─── Provided information ───

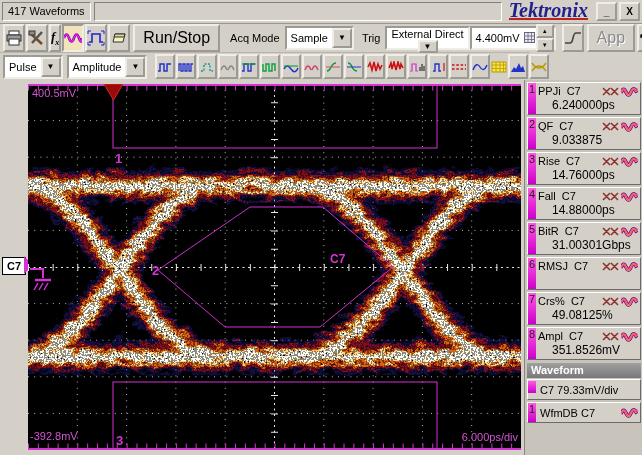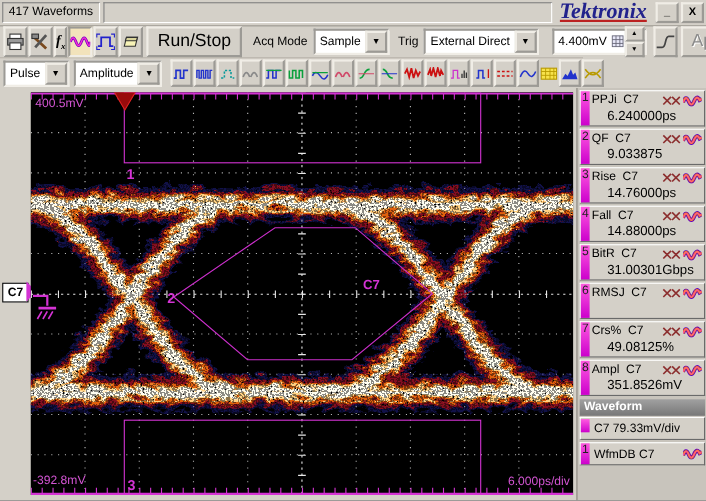--- a/index.html
+++ b/index.html
@@ -109,7 +109,7 @@
       <span class="drop btn raised">▼</span>
     </span>
     <span class="tlabel">Trig</span>
-    <span class="combo" style="width:118px;">
+    <span class="combo" style="width:118px;flex-direction:column;">
       <span class="val">External Direct</span>
       <span class="drop btn raised">▼</span>
     </span>

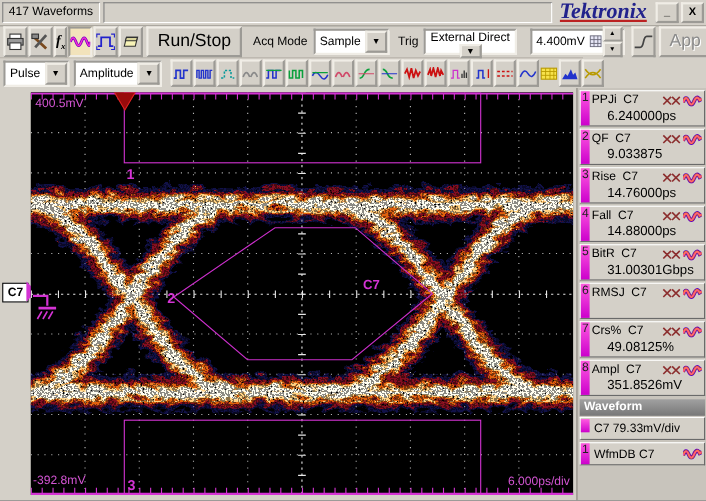--- a/index.html
+++ b/index.html
@@ -113,7 +113,7 @@
       <span class="val">External Direct</span>
       <span class="drop btn raised">▼</span>
     </span>
-    <span class="spin" style="margin-left:12px;">
+    <span class="spin" style="margin-left:0;">
       <span class="val">4.400mV</span>
       <svg width="11" height="11" viewBox="0 0 11 11">
           <rect x="0.5" y="0.5" width="10" height="10" fill="#e8e8f8" stroke="#667"></rect>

───

§ **Required action**
When you repeat the data, keep it exact and drop every picture.

§ **Result**
--- a/index.html
+++ b/index.html
@@ -109,7 +109,7 @@
       <span class="drop btn raised">▼</span>
     </span>
     <span class="tlabel">Trig</span>
-    <span class="combo" style="width:118px;">
+    <span class="combo" style="width:118px;flex-direction:column;">
       <span class="val">External Direct</span>
       <span class="drop btn raised">▼</span>
     </span>

--- a/index.html
+++ b/index.html
@@ -113,7 +113,7 @@
       <span class="val">External Direct</span>
       <span class="drop btn raised">▼</span>
     </span>
-    <span class="spin" style="margin-left:12px;">
+    <span class="spin" style="margin-left:0;">
       <span class="val">4.400mV</span>
       <svg width="11" height="11" viewBox="0 0 11 11">
           <rect x="0.5" y="0.5" width="10" height="10" fill="#e8e8f8" stroke="#667"></rect>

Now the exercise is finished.